Search the records for lines that contain the word "spacing". Copy them all.

*** Opening Material supplied ***

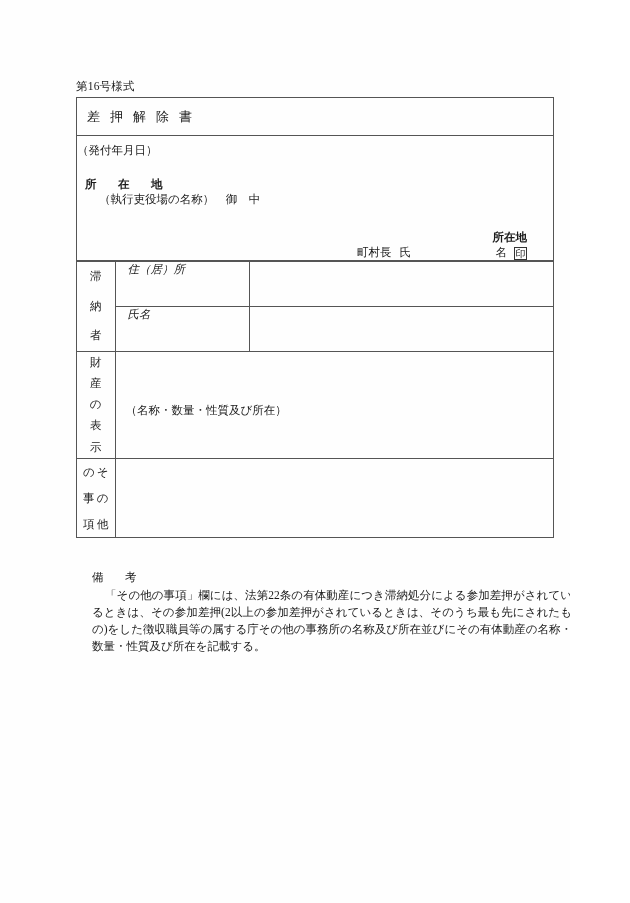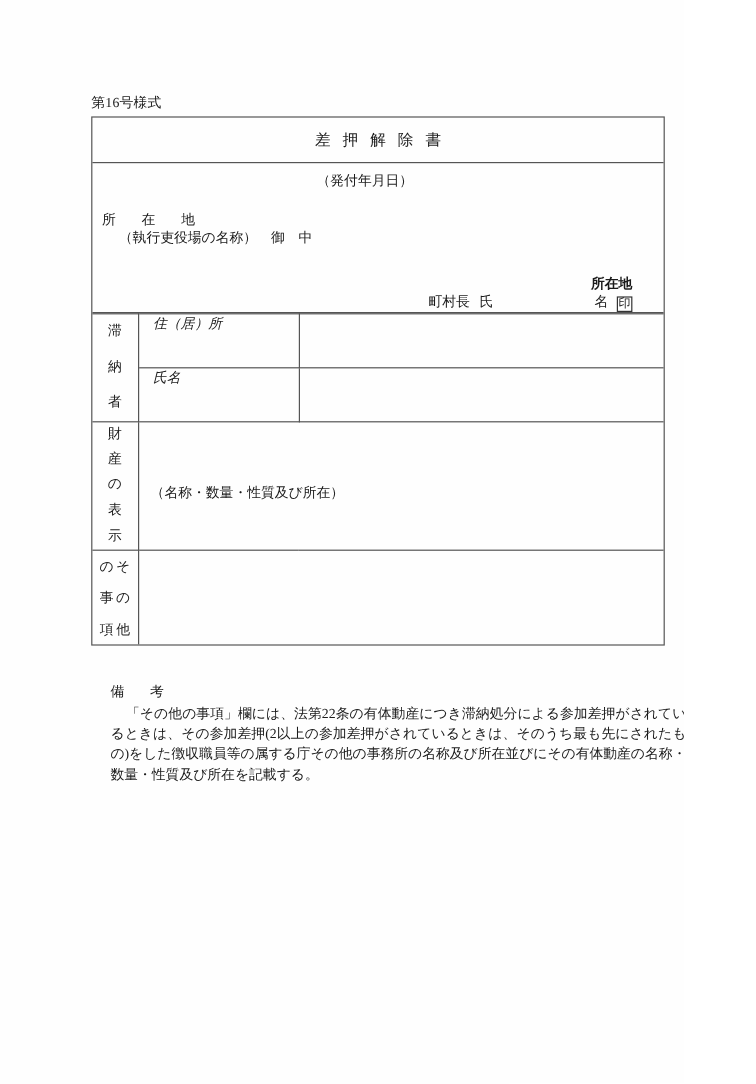--- a/index.html
+++ b/index.html
@@ -46,49 +46,49 @@
     box-sizing: border-box;
     background: #fefefe;
   }
 
   
   .title-band {
     border-bottom: 1px solid #555;
     height: 37px;
     display: flex;
     align-items: center;
-    justify-content: center;
   }
   .title-text {
     font-size: 13px;
     letter-spacing: 10px;
     text-indent: 10px;
     white-space: nowrap;
   }
 
   
   .letter-block {
     border-bottom: 1px solid #555;
     padding: 0;
     position: relative;
   }
   .issue-date {
-    text-align: center;
+    text-align: left;
     font-size: 11.5px;
     padding: 7px 22px 0 0;
     white-space: nowrap;
   }
   .addressee {
     padding: 18px 0 0 8px;
     font-size: 11.5px;
     line-height: 16px;
   }
   .addressee .line1 {
     letter-spacing: 5px;
     white-space: nowrap;
+    font-weight: bold;
   }
   .addressee .line2 {
     padding-left: 14px;
     white-space: nowrap;
     font-family: Liberation Mono, monospace;
   }
   .sender {
     padding: 22px 26px 0 0;
     font-size: 11.5px;
     line-height: 15px;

*** Closing Material supplied ***

Task answer:
     letter-spacing: 10px;
     letter-spacing: 5px;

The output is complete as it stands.